WHEN Milly returned home, to recover after her painful adventure, Saurus was, in some vague fashion, aware that he ought to be sorry for her. Himself, he only experienced surprise at her thanks. All human emotions puzzled him not a little, but had long ceased much to interest him. At the moment, however, he was full of an exciting discovery, for he had detected in himself a sensation entirely foreign to his nature and quite the last to have been anticipated for him. He was full of this experience and desired to invite Mildred's opinion concerning it; but he found her upon her return so preoccupied with her own affairs and so furious to think of her adventure that he made efforts to remember the incident.

"Doubtless a most inconvenient experience," he wrote, after acknowledging her many expressions of gratitude. "It is clear that love may be a disappointment to a young woman, and your tribulation shows that a great many lovable people are by no means trustable."

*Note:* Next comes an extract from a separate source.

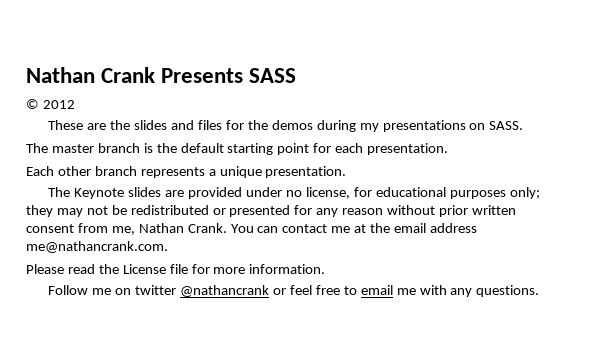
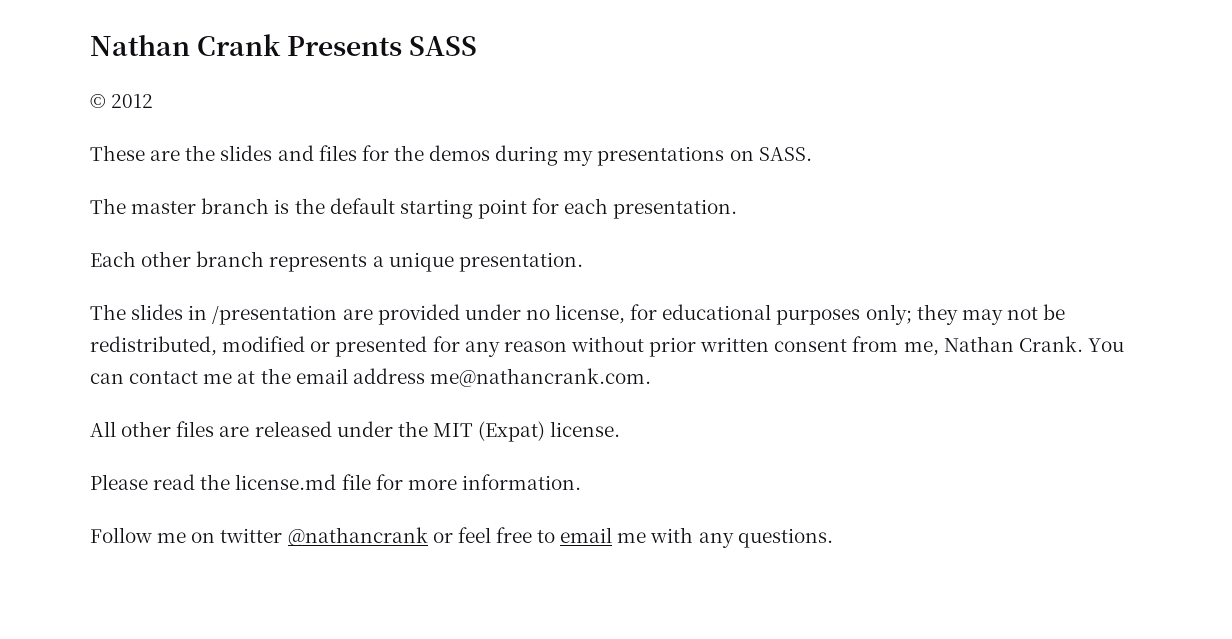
[74,187,162,199] Keynote slides -> [131,304,338,325] slides in /presentation
[130,205,209,215] redistributed -> [90,336,306,356] redistributed, modified
(168, 247) none -> [90,421,621,442] // All other files are released under the MIT (Expat) license.
[122,264,166,274] License -> [235,474,337,490] license.md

"You say these trite things because you are an iguana and not a human being," she answered. "One of the first signs of love is an idiotic conviction that the loved object is to be trusted before the whole world. Of course, after you're married, you generally find you were mistaken, and that's where the strain begins and love may crash altogether, or just sink down into the usual humdrum business of being linked to a disappointment. But, in my case, the maddening thing is to think a girl like myself should have been so utterly deceived and never seen through this abomination. It may surprise you to hear it, Saurus, but at present I actually hate myself more than I hate him."

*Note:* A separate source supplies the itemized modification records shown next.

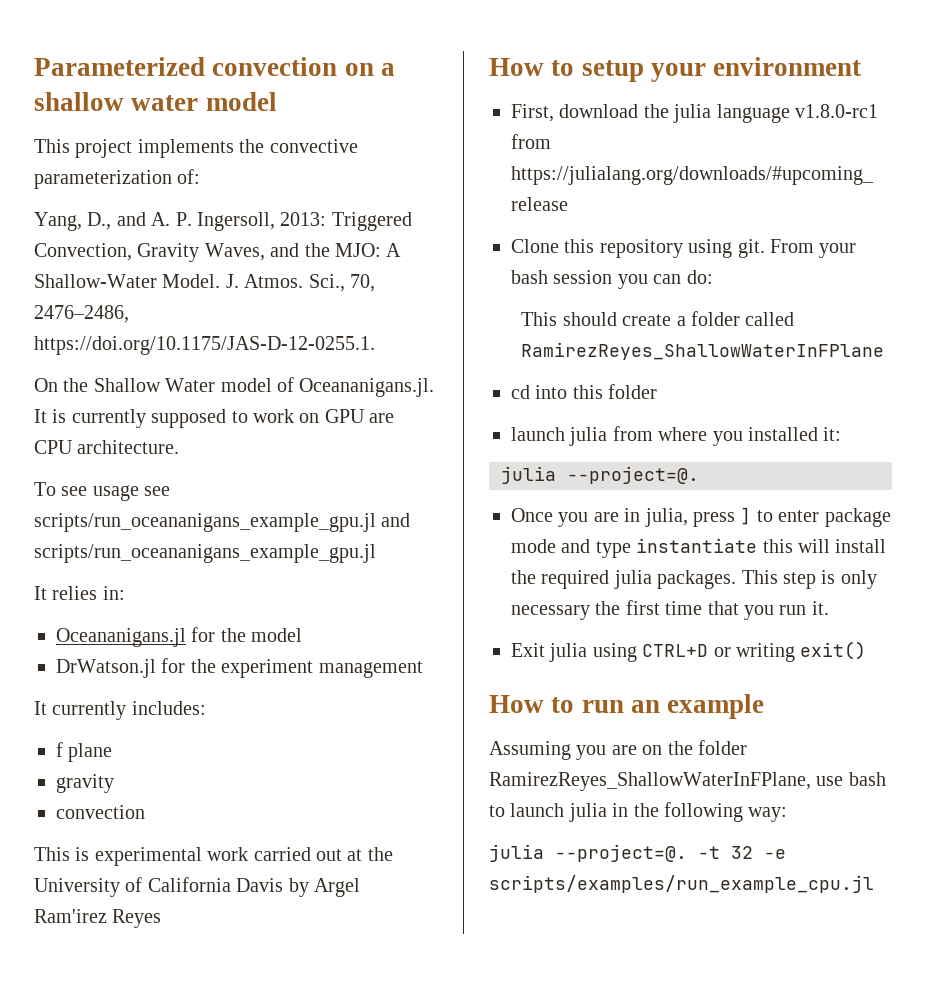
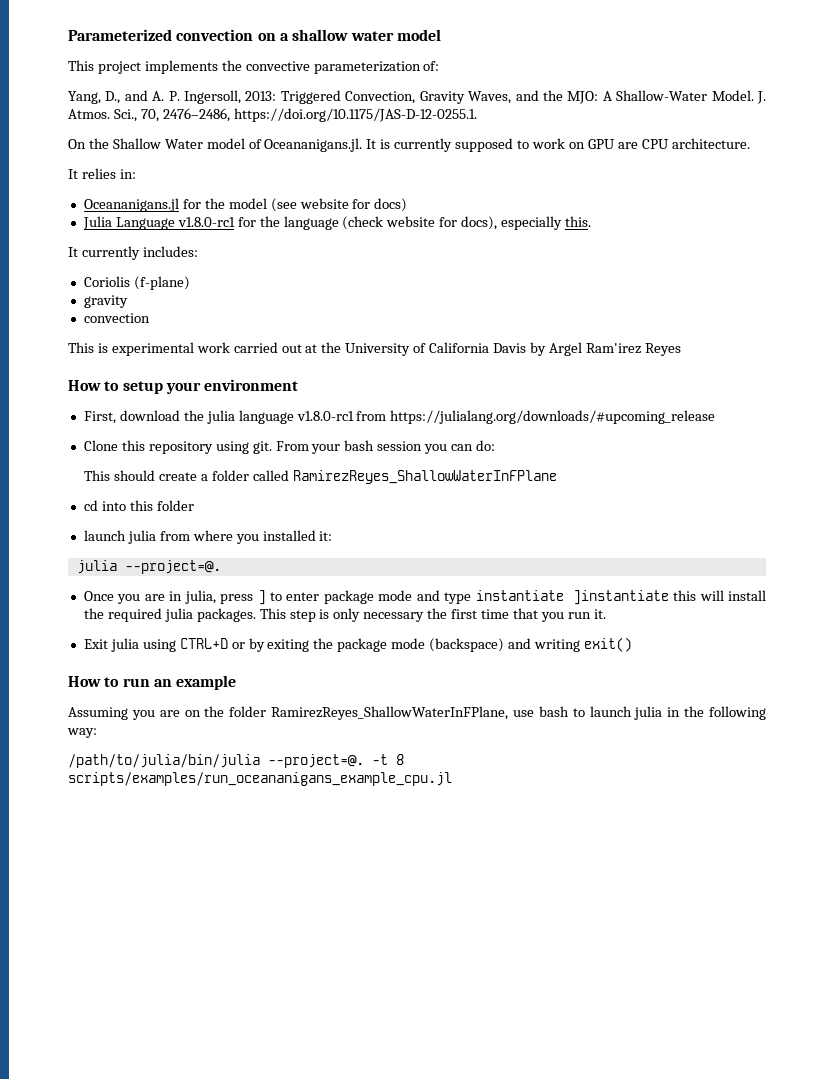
[34,482,171,501] [34,513,411,532] [34,544,376,563] // To see usage see scripts/run_oceananigans_example_gpu.jl and scripts/run_oceananigans_example_gpu.jl -> (750, 143) none
[56,658,423,678] // DrWatson.jl for the experiment management -> [270,198,408,212] [82,216,592,230] (see website for docs) // Julia Language v1.8.0-rc1 for the language (check website for docs), especially this.
[56,742,113,762] f plane -> [83,276,190,290] Coriolis (f-plane)
(758, 545) none -> [572,590,669,605] ]instantiate
(731, 652) none -> [248,638,532,652] by exiting the package mode (backspace) and
[489,844,544,862] julia -> [68,754,260,768] /path/to/julia/bin/julia
[731,846,786,859] [489,875,874,893] 32 -e scripts/examples/run_example_cpu.jl -> [396,754,404,765] [68,772,452,786] 8 scripts/examples/run_oceananigans_example_cpu.jl

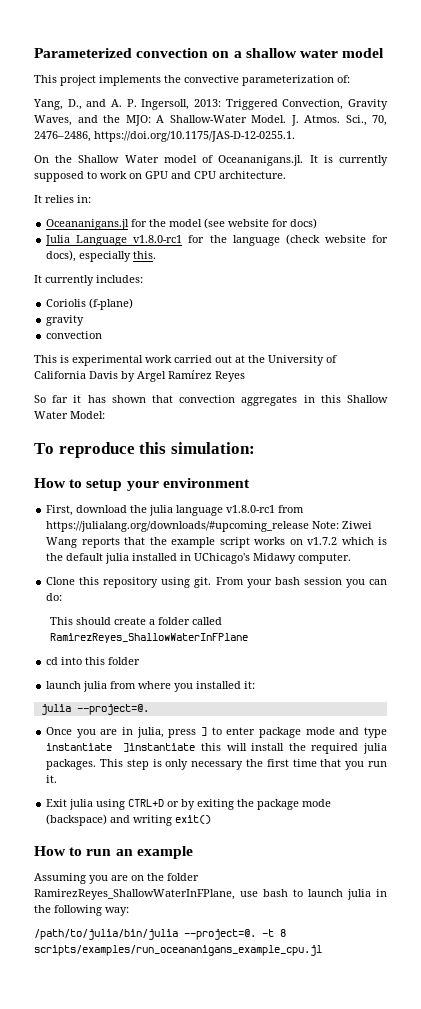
[617,142,638,149] are -> [171,171,191,179] and
[585,343,641,354] Ram'irez -> [168,370,212,379] Ramírez
(681, 349) none -> [34,395,388,406] [34,411,105,419] [34,442,255,458] // So far it has shown that convection aggregates in this Shallow Water Model: // To reproduce this simulation:
(716, 417) none -> [312,521,373,529] [46,537,388,548] [46,553,352,564] Note: Ziwei Wang reports that the example script works on v1.7.2 which is the default julia installed in UChicago's Midawy computer.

"To hate must be very fatiguing," he replied, "and I should try not to hate anybody any more. Boluski, too, no doubt, is hating you for having deceived him, and hating me also for assisting to save you. Unruly events of this sort show the strange disasters that happen in a world where good and evil are so important. But no doubt some other young male of your species will appear to console you, though you must not give him your love until you feel he is orderly and trustworthy."

Milly laughed and called his attention to the fact that she was laughing.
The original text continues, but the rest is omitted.